I'm performing a meta-analysis of studies that compared treatment and control groups from pre-test to post-test using means of count data. Other authors have performed similar analyses using raw counts (Welsh & Farrington, 2008, Farington & Welsh (2013), and Jones (2005)). What I would like to do is drop variables into the model one-by-one to test whether they significantly moderate the treatment effects. I have created a glm log reg that models the random effects using Jones' (2005, p37) code:
id <- c(1:10)
a <- c(0.28, 2.26, 0.44, 1.22, 1.80, 1.45, 1.09, 2.00, 2.27, 2.11)
b <- c(0.15, 1.02, 0.16, 0.51, 0.76, 0.51, 0.13, 0.59, 0.57, 0.79)
c <- c(0.30, 2.21, 0.21, 1.05, 1.78, 1.26, 0.84, 1.86, 2.17, 2.58)
d <- c(0.42, 2.27, 0.28, 0.59, 0.91, 0.54, 0.51, 0.73, 0.90, 0.85)
mod1 <- c("Yes", "Yes", "No", "Yes", "No", "Yes", "Yes", "Yes", "No", "Yes")
mod2 <- c(2010, 2013, 2010, 2017, 2001, 2009, 2012, 2006, 2015, 2015)
bef <- c(a,c)
aft <- c(b,d)
n <- bef+aft
treat <- scan(,"")
1: E
2: C
treat<- gl(2,10,20,labels = treat)
study<- gl(10,1,20,labels = id)
model_effect_sizes <- glm(bef/n ~ treat + study,family=quasibinomial, weights=n)
summary(model_effect_sizes)
I'd like to add moderator variables into the model one by one but am unsure on how to code them. I have tried simply doubling the variable as follows so that it is the right length to be include in the model, but its coefficients are NAs. I have read here that its likely due to multicollinearity:
mod1a <- as.factor(c(mod1, mod1))
moderator1a<-glm(bef/n ~ treat + study + mod1a,family=quasibinomial, weights=n)
summary(moderator1a)
I've also tried coding the second half of the vector with 0s and including the variable as a numerical vector which produces coefficients for the moderator:
mod1b <- c(2, 2, 1, 2, 1, 2, 2, 2, 1, 2, 0,0,0,0,0,0,0,0,0,0)

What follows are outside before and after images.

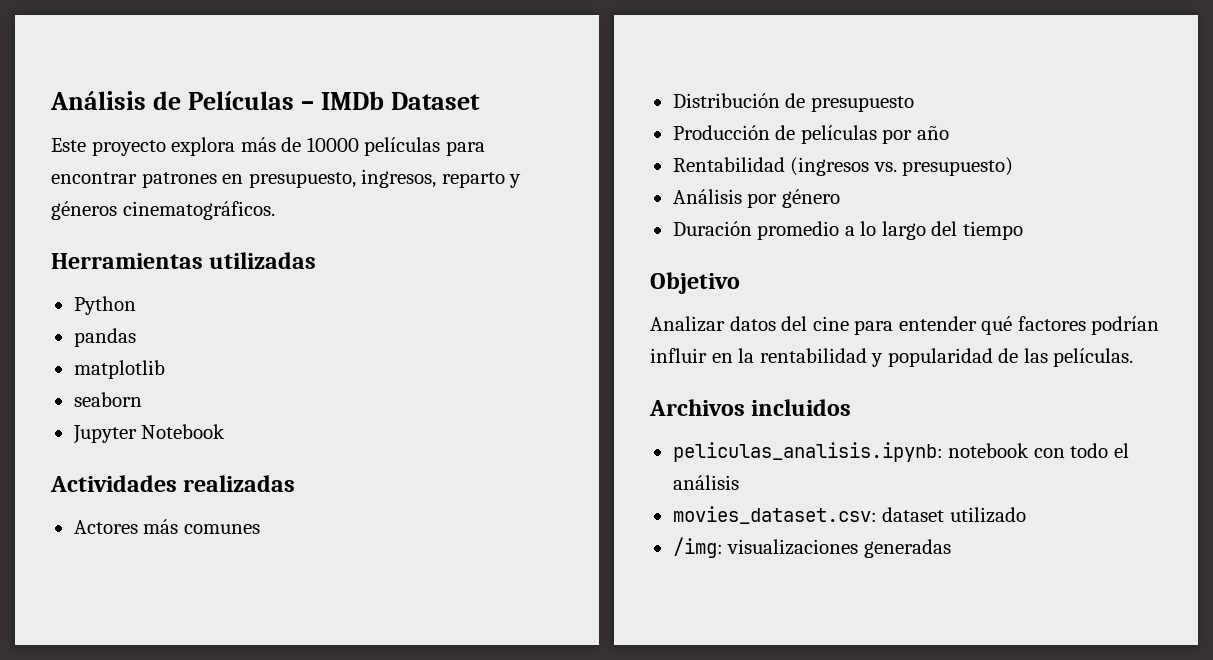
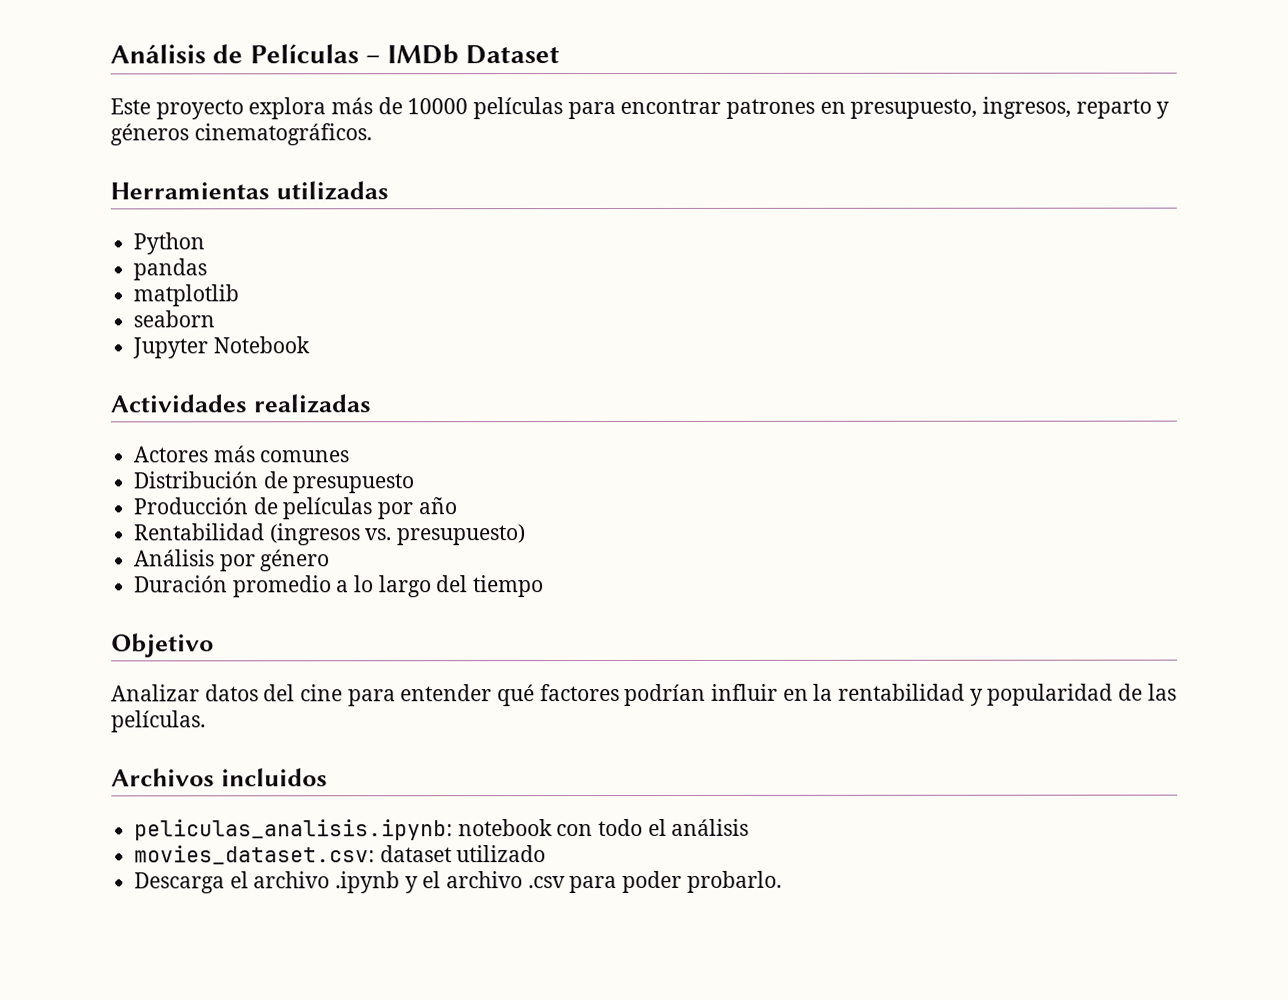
- /img: visualizaciones generadas
+ Descarga el archivo .ipynb y el archivo .csv para poder probarlo.

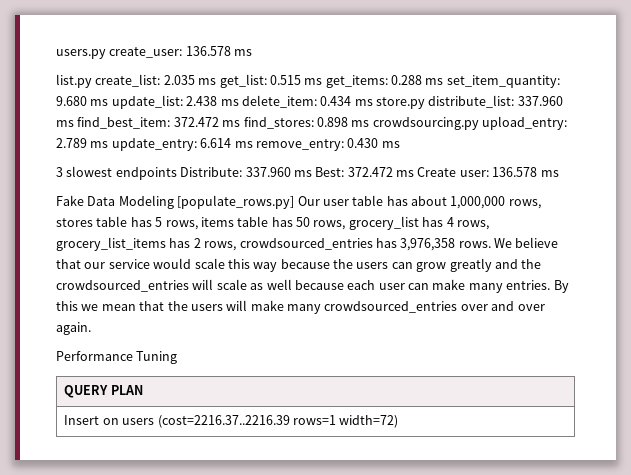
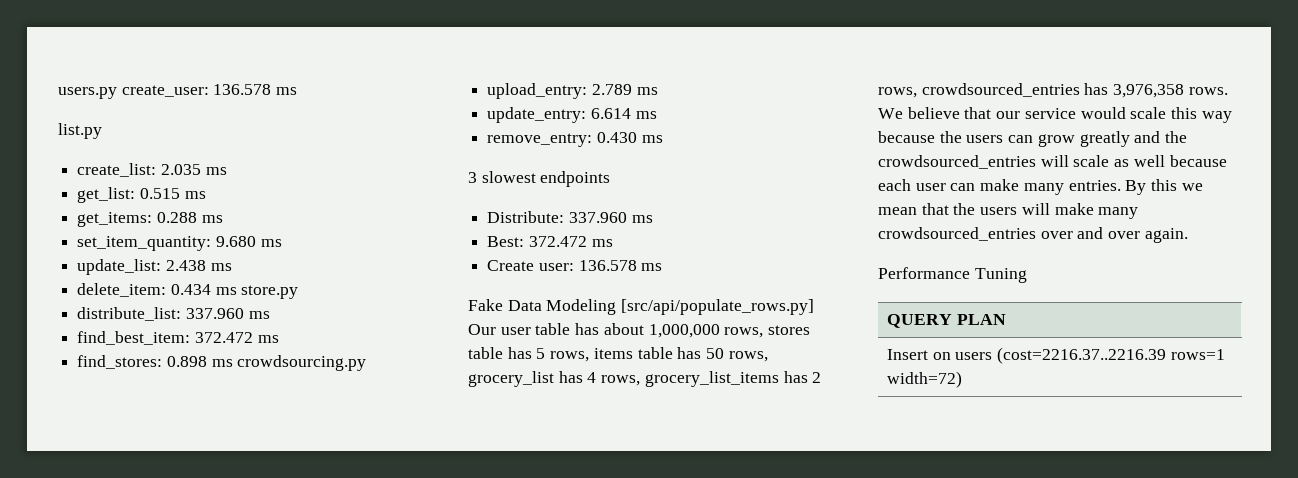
- list.py create_list: 2.035 ms get_list: 0.515 ms get_items: 0.288 ms set_item_quantity: 9.680 ms update_list: 2.438 ms delete_item: 0.434 ms store.py distribute_list: 337.960 ms find_best_item: 372.472 ms find_stores: 0.898 ms crowdsourcing.py upload_entry: 2.789 ms update_entry: 6.614 ms remove_entry: 0.430 ms
+ list.py
+ create_list: 2.035 ms
+ get_list: 0.515 ms
+ get_items: 0.288 ms
+ set_item_quantity: 9.680 ms
+ update_list: 2.438 ms
+ delete_item: 0.434 ms store.py
+ distribute_list: 337.960 ms
+ find_best_item: 372.472 ms
+ find_stores: 0.898 ms crowdsourcing.py
+ upload_entry: 2.789 ms
+ update_entry: 6.614 ms
+ remove_entry: 0.430 ms
- 3 slowest endpoints Distribute: 337.960 ms Best: 372.472 ms Create user: 136.578 ms
+ 3 slowest endpoints
+ Distribute: 337.960 ms
+ Best: 372.472 ms
+ Create user: 136.578 ms
- Fake Data Modeling [populate_rows.py] Our user table has about 1,000,000 rows, stores table has 5 rows, items table has 50 rows, grocery_list has 4 rows, grocery_list_items has 2 rows, crowdsourced_entries has 3,976,358 rows.
+ Fake Data Modeling [src/api/populate_rows.py] Our user table has about 1,000,000 rows, stores table has 5 rows, items table has 50 rows, grocery_list has 4 rows, grocery_list_items has 2 rows, crowdsourced_entries has 3,976,358 rows.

moderator1b<-glm(bef/n ~ treat + study + mod1b,family=quasibinomial, weights=n)
summary(moderator1b)
But I'm uncertain if this produces reliable coefficients, and would also prefer to be able to include mod1 as a factor. Similarly, if I try this approach with with mod2 the intercept and the treatment variable produce almost identical coefficients:
mod2a <- c(2010, 2013, 2010, 2017, 2001, 2009, 2012, 2006, 2015, 2015,0,0,0,0,0,0,0,0,0,0)
moderator2a<-glm(bef/n ~ treat + study + mod2a,family=quasibinomial, weights=n)
summary(moderator2a)
So the question comes down to: how can these moderators be included in this model to avoid singularity and to keep their original structure? Thanks for your help,
Jones, H. E. (2005). Measuring Effect Size in Area-Based Crime Prevention Research. Statistical Laboratory. Cambridge, UK, Cambridge University. Masters of Philosophy.